At least none of the other apprentices teased him about that, he supposed. They all had to wear itchy brown robes and shave their heads, too. It was about the only thing they didn’t tease him about, he thought morosely. Many of them were the second or third sons of minor nobles, looking to find a career as a master themselves, and they didn’t like having to share their classrooms and dormitories with someone like him.
Only Vernos was kind to him. Vernos, almost sixteen already, would sometimes stop the others from beating him up, if the mood took him.

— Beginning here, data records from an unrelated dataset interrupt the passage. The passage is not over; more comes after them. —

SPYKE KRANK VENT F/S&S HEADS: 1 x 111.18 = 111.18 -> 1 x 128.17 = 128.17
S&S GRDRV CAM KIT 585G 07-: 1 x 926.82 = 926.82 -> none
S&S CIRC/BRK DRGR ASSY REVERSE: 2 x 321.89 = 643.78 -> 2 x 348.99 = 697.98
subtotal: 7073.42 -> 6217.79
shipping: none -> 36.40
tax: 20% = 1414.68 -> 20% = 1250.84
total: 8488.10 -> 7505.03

“I don’t know why you’re wasting your time tormenting him,” Vernos would say airily. “He’ll run away soon anway, even without you chasing him off. All the scholarship children run away in the end. I know it’s supposed to be charitable to take them, but they’re just not suited to life here.” And all the other apprentices would laugh loudly, but they would stop hitting or spitting at Ako all the same, and Ako was grateful for it. He tried to thank Vernos once, catching him in the corridor after the midnight light ceremony, but the older boy had shaken him off.
“Don’t talk to me.” He had said it coldly but not unkindly. “You will draw attention to both of us, and then you will only bring yourself more beatings. If you want to survive this place, keep your head down and do not draw anyone’s eye. Not until you are bigger and stronger, anyway,” he had said, running his cold black gaze over Ako’s skinny body, then he had swept away without another word.

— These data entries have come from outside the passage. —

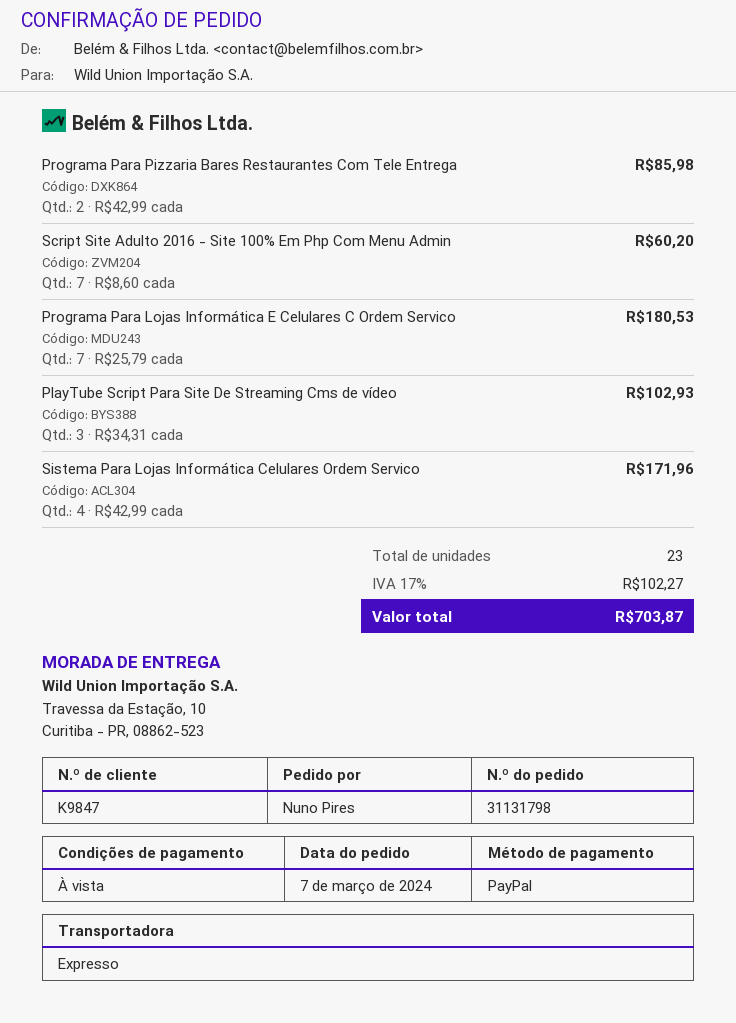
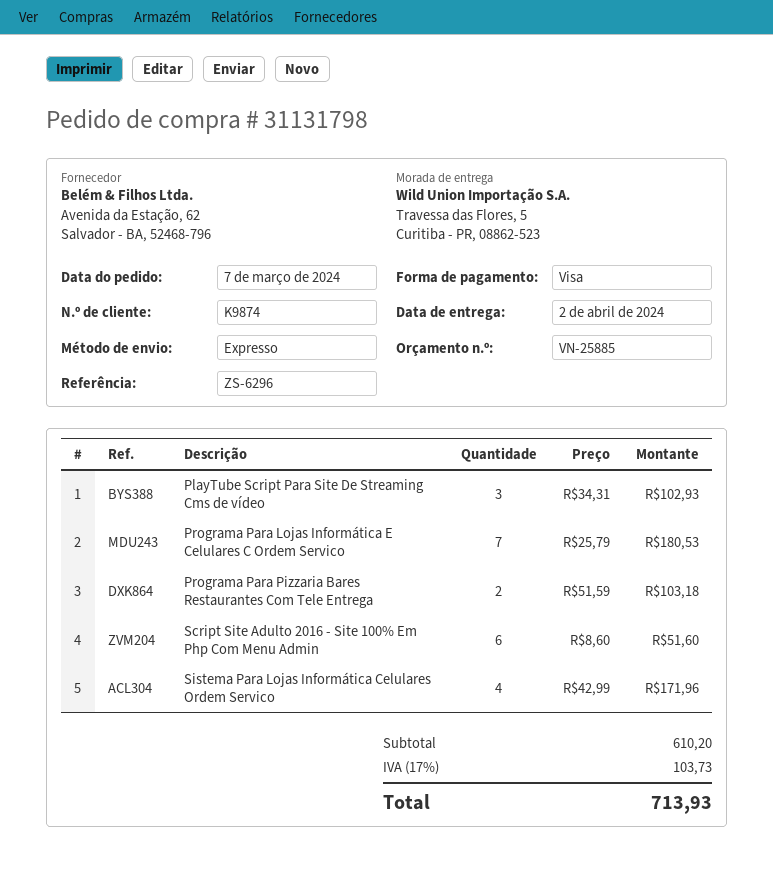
customer number: K9847 -> K9874
payment method: PayPal -> Visa
ship to: Travessa da Estação, 10, Curitiba - PR, 08862-523 -> Travessa das Flores, 5, Curitiba - PR, 08862-523
Programa Para Pizzaria Bares Restaurantes Com Tele Entrega: 2 x 42.99 = 85.98 -> 2 x 51.59 = 103.18
Script Site Adulto 2016 - Site 100% Em Php Com Menu Admin: 7 x 8.60 = 60.20 -> 6 x 8.60 = 51.60
tax: 17% = 102.27 -> 17% = 103.73
total: 703.87 -> 713.93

Ako didn’t mind. He knew that Vernos was looking out for him really.
All the same, Ako had no intention of running away. He didn’t know why the Masters had chosen him, of all the street brats, to take in for their annual scholarship child, but nor did he know how those other children could have bared to have left. There is food here, and shelter and the hope for a job, come the end. That is worth any amount of teasing.
Ako thought that when his life ended, perhaps the Grey Takers would preserve his stubbornness. It was by far his most abundant quality, after all. It will make a good Gift, I hope. He wanted to give a good gift to the Library. It was the privilege of every Davish’de citizen to continue the circle—to give in their passing what they had enjoyed in their life.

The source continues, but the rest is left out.